Sting, Stewart Copeland and Andy Summers of The Police take a bow after performing "Roxanne" onstage opening the 49th Annual Grammy Awards at the Staples Center on February 11, 2007 in Los Angeles. Kevin Winter/Getty Images

More than 40 years after its original release, the Police are readying deluxe versions of their fifth and final studio album, Synchronicity.

Due July 26, the deluxe reissue will be released in multiple formats, including a six-CD box set that will contain 55 previously unreleased tracks, as well as new liner notes, unseen photos and rare memorabilia.

The collection, which will be available for streaming, will also be released as a two-CD set, a four-LP Super Deluxe vinyl set, a two-LP colored vinyl version, and a single LP picture disc.

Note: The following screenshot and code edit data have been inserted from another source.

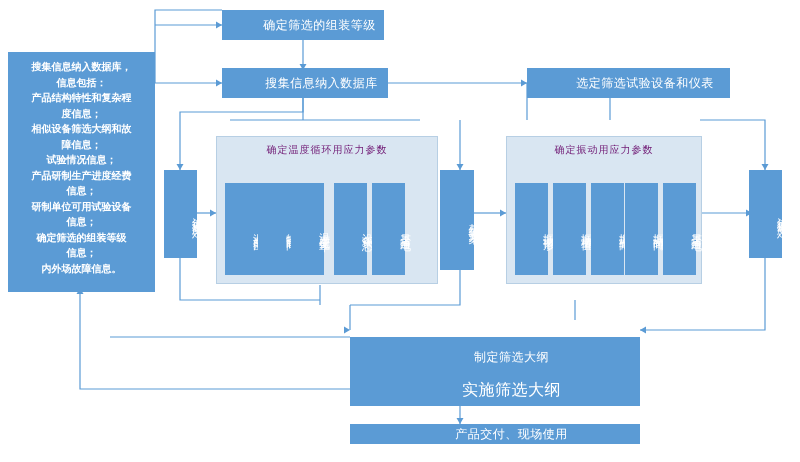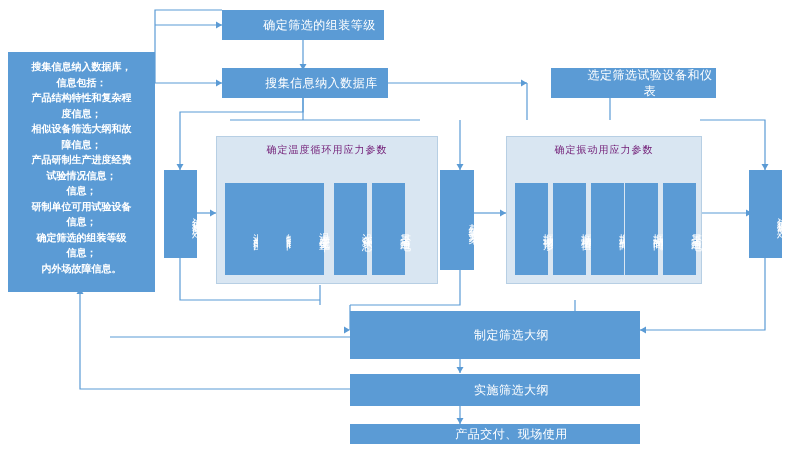--- a/index.html
+++ b/index.html
@@ -149,7 +149,7 @@
 
   <div class="box" style="left:222px; top:68px; width:166px; height:30px; font-size:12px;">搜集信息纳入数据库</div>
 
-  <div class="box" style="left:527px; top:68px; width:165px; height:30px; font-size:12px;margin-left:24px;">选定筛选试验设备和仪表</div>
+  <div class="box" style="left:527px; top:68px; width:203px; height:30px; font-size:12px;">选定筛选试验设备和仪表</div>
 
   <div class="box vert" style="left:164px; top:170px; width:32px; height:88px; font-size:11px;">进行温度测定</div>
 

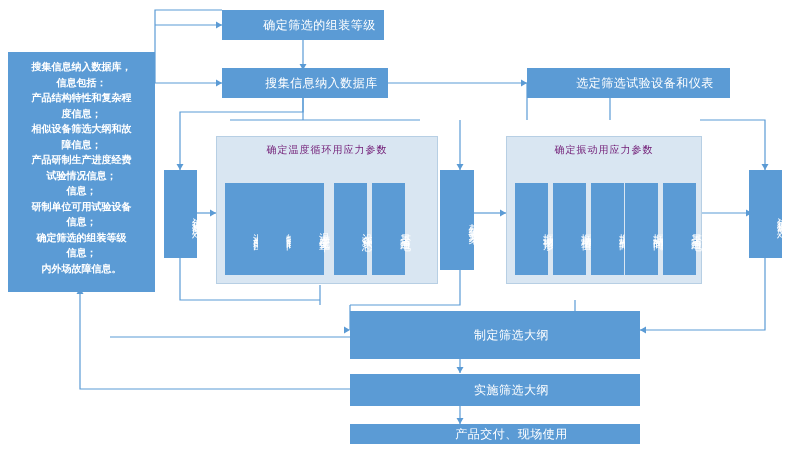--- a/index.html
+++ b/index.html
@@ -135,8 +135,8 @@
     <div>度信息；</div>
     <div>相似设备筛选大纲和故</div>
     <div>障信息；</div>
+    <div>试验情况信息；</div>
     <div>产品研制生产进度经费</div>
-    <div>试验情况信息；</div>
     <div>信息；</div>
     <div>研制单位可用试验设备</div>
     <div>信息；</div>

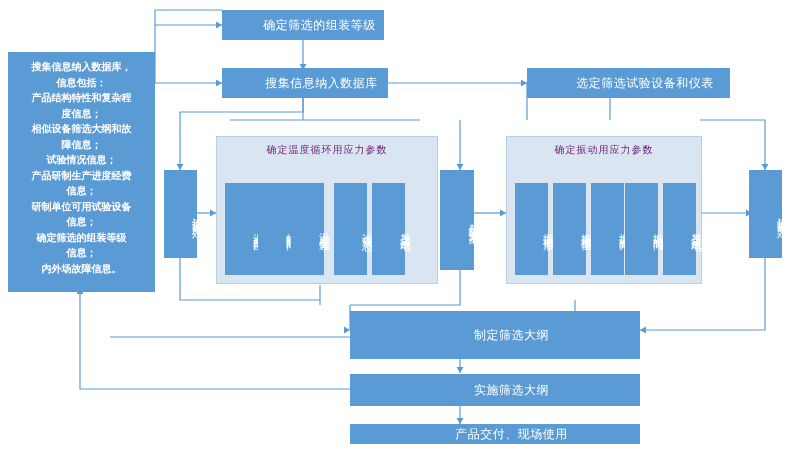--- a/index.html
+++ b/index.html
@@ -175,7 +175,7 @@
   <div class="box vert" style="left:625px; top:183px; width:30px; height:92px;">振动时间</div>
   <div class="box vert" style="left:663px; top:183px; width:30px; height:92px;">是否通电</div>
 
-  <div class="box" style="left:350px; top:311px; width:290px; height:48px; font-size:12px;">制定筛选大纲</div>
+  <div class="box" style="left:350px; top:337px; width:290px; height:40px; font-size:12px;">制定筛选大纲</div>
   <div class="box" style="left:350px; top:374px; width:290px; height:32px; font-size:12px;">实施筛选大纲</div>
   <div class="box" style="left:350px; top:424px; width:290px; height:20px; font-size:12px;">产品交付、现场使用</div>
 

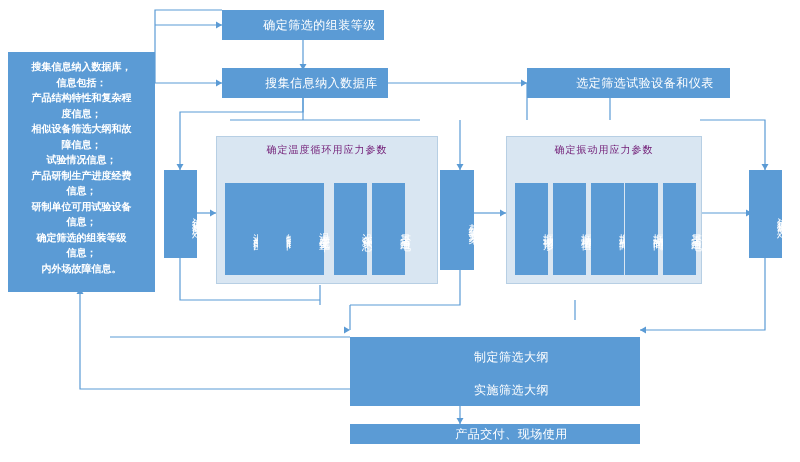--- a/index.html
+++ b/index.html
@@ -176,7 +176,7 @@
   <div class="box vert" style="left:663px; top:183px; width:30px; height:92px;">是否通电</div>
 
   <div class="box" style="left:350px; top:337px; width:290px; height:40px; font-size:12px;">制定筛选大纲</div>
-  <div class="box" style="left:350px; top:374px; width:290px; height:32px; font-size:12px;">实施筛选大纲</div>
+  <div class="box" style="left:350px; top:374px; width:290px; height:32px; font-size:16px;">实施筛选大纲</div>
   <div class="box" style="left:350px; top:424px; width:290px; height:20px; font-size:12px;">产品交付、现场使用</div>
 
 </div>

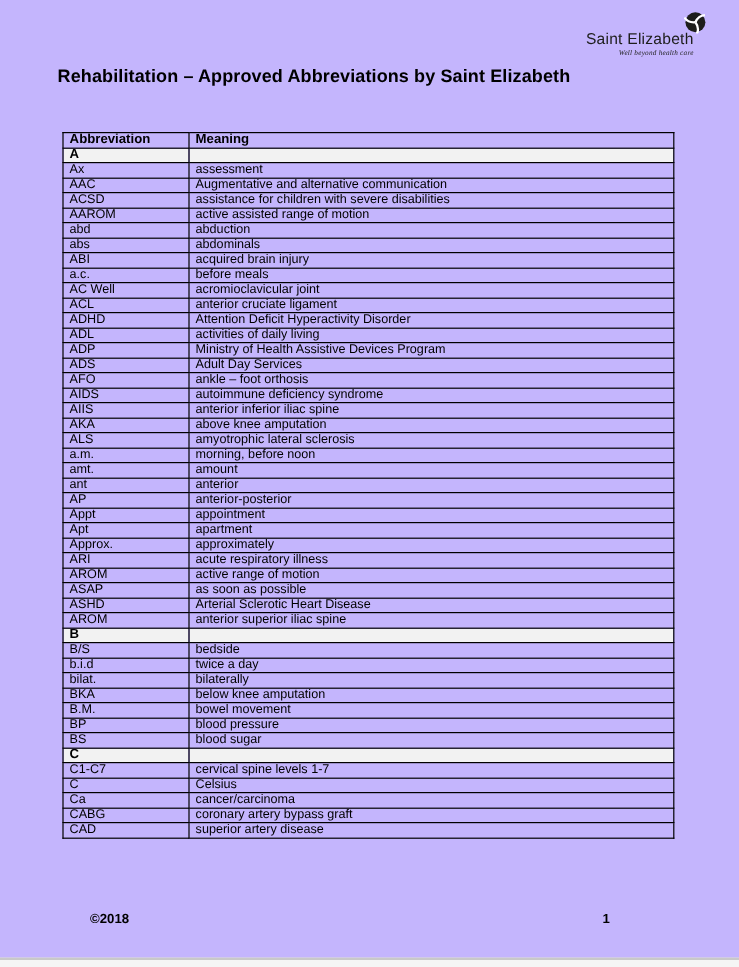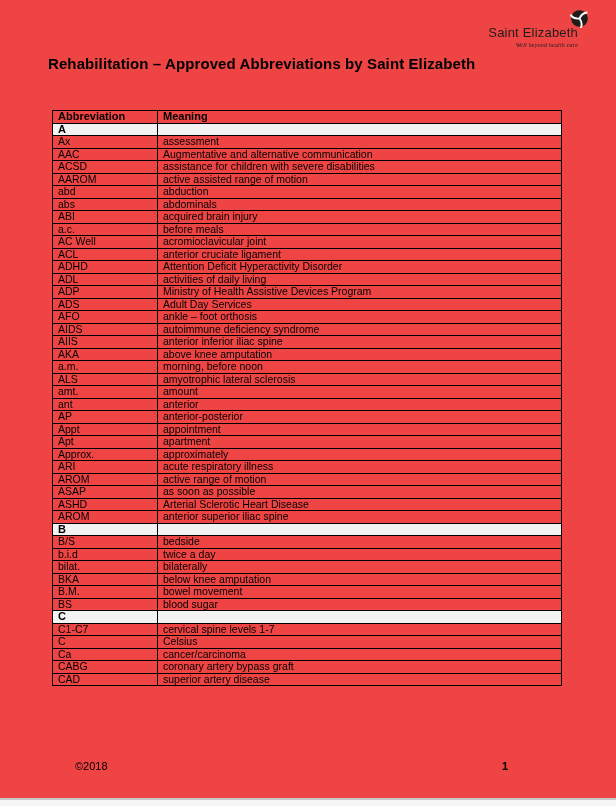--- a/index.html
+++ b/index.html
@@ -6,7 +6,7 @@
   html,body { background:#ffffff; }
   body { font-family:"Liberation Sans", sans-serif; color:#000; }
   .page {
-    position:relative; width:616px; height:806px; background:#ef4444; overflow:hidden;
+    position:relative; width:616px; height:806px; background:#c4b5fd; overflow:hidden;
   }
   .logo {
     position:absolute; top:26px; right:38px; text-align:right; line-height:1;

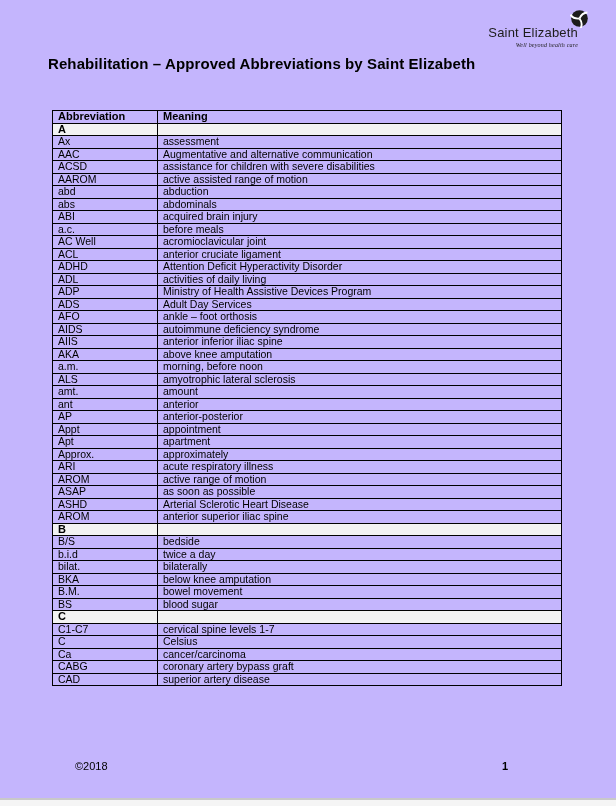--- a/index.html
+++ b/index.html
@@ -156,12 +156,12 @@
           <td>above knee amputation</td>
         </tr>
         <tr>
+          <td>ALS</td>
+          <td>amyotrophic lateral sclerosis</td>
+        </tr>
+        <tr>
           <td>a.m.</td>
           <td>morning, before noon</td>
-        </tr>
-        <tr>
-          <td>ALS</td>
-          <td>amyotrophic lateral sclerosis</td>
         </tr>
         <tr>
           <td>amt.</td>

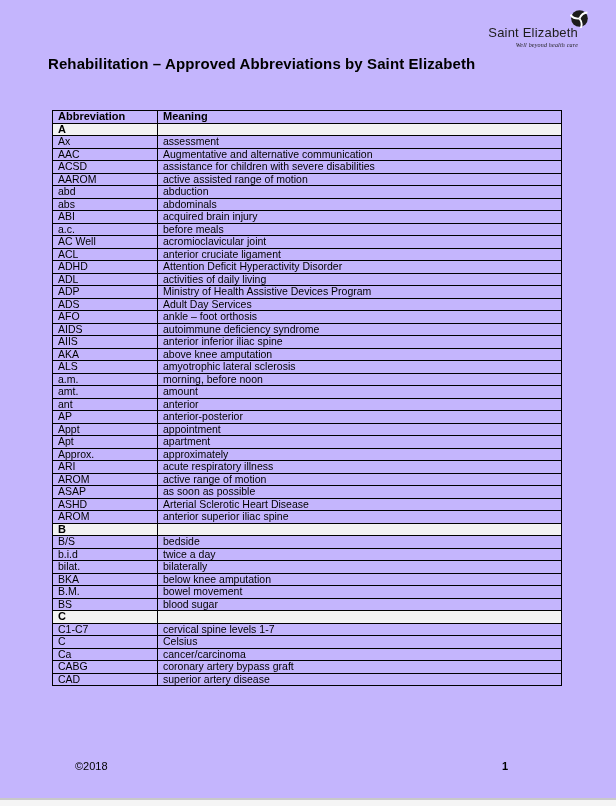--- a/index.html
+++ b/index.html
@@ -232,6 +232,10 @@
           <td>bowel movement</td>
         </tr>
         <tr>
+          <td>BP</td>
+          <td>blood pressure</td>
+        </tr>
+        <tr>
           <td>BS</td>
           <td>blood sugar</td>
         </tr>

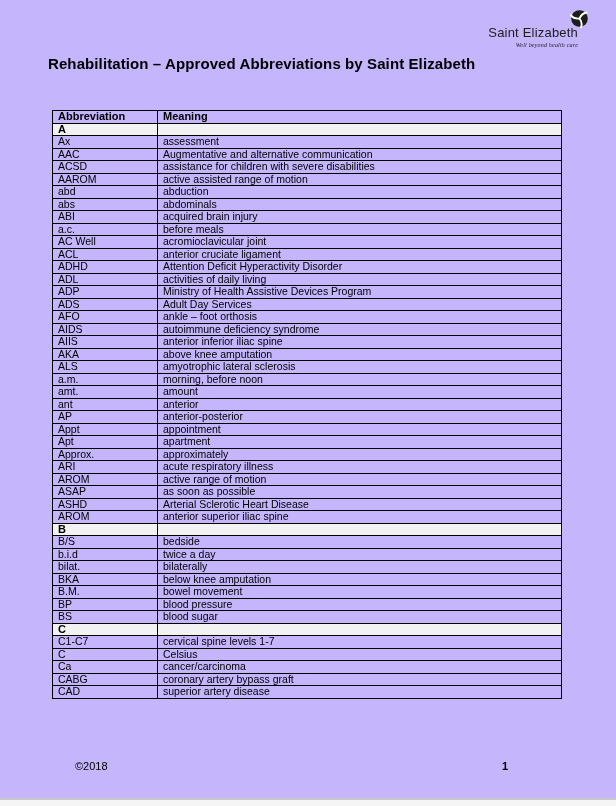--- a/index.html
+++ b/index.html
@@ -36,7 +36,7 @@
   table.abbr th { font-weight:bold; font-size:11px; }
   tr.section-row td { background:#f2f2f2; font-weight:bold; font-size:11px; }
   .footer-copy {
-    position:absolute; left:35px; top:760px; font-size:11px; font-weight:normal;padding-left:40px;
+    position:absolute; left:35px; top:760px; font-size:11px; font-weight:bold;padding-left:40px;
   }
   .footer-page {
     position:absolute; left:502px; top:760px; font-size:11px; font-weight:bold;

Among the unreleased material is an early version of guitarist Andy Summers' 1982 track "Goodbye Tomorrow" (later renamed "Someone To Talk To"); a demo of the Stewart Copeland-penned song "I'm Blind," which later resurfaced as the renamed "Brothers on Wheels" for Copeland's acclaimed soundtrack to Francis Ford Coppola's Rumblefish; an unreleased first take of "Truth Hits Everybody" (originally from the trio's 1978 debut album Outlandos d'Amour); and rare covers of Eddie Cochran's "Three Steps to Heaven" and "Rock and Roll Music" by Chuck Berry.

The six-CD version will also include 19 songs recorded live at the band's Sept. 10, 1983, show at the Oakland-Alameda Coliseum.

In an interview for The Billboard Book of Number One Albums, Copeland talked about the challenges the band faced leading up to Synchronicity.

"The trick was to try to keep the happening ingredients, add to them, and take them into new places," he said. "All the ingredients that were in the first album - a high-energy approach, the reggae thing, and emotional lyrics - were still there on Synchronicity."

"The more we learned about how to use a studio and how to make records," Copeland added, "the more we wanted to push the parameters. We put ourselves into more challenging places creatively. Also, we were getting along less and less well."

Although Copeland said the Police's squabbles weren't "nearly as exotic as a lot of other groups'," he joked that "in those days, Sting thought he was the devil. It was my job in life to persuade him that he wasn't the devil, he was just an asshole."

Synchronicity features the Police classic "Every Breath You Take," which Sting reportedly wrote in five minutes. Copeland said it "was one of our simplest-sounding recordings, but the most complicated to record. We knew we had a killer song and we didn't want to f--- it up. To present the simple elements of that song in a really important way, without just being trite or cliché, took a lot of head-scratching."

At one point, the band tried the song with a Hammond organ. "Finally, Andy came up with that guitar figure, then we had an idea about how to do the song," Copeland said.

Unfortunately, Synchronicity ended up being the Police's swan song. "We just scraped a whole bunch of new areas that would have been damned interesting to build on," Copeland said. "I'm very disappointed that we didn't go on to make three more albums."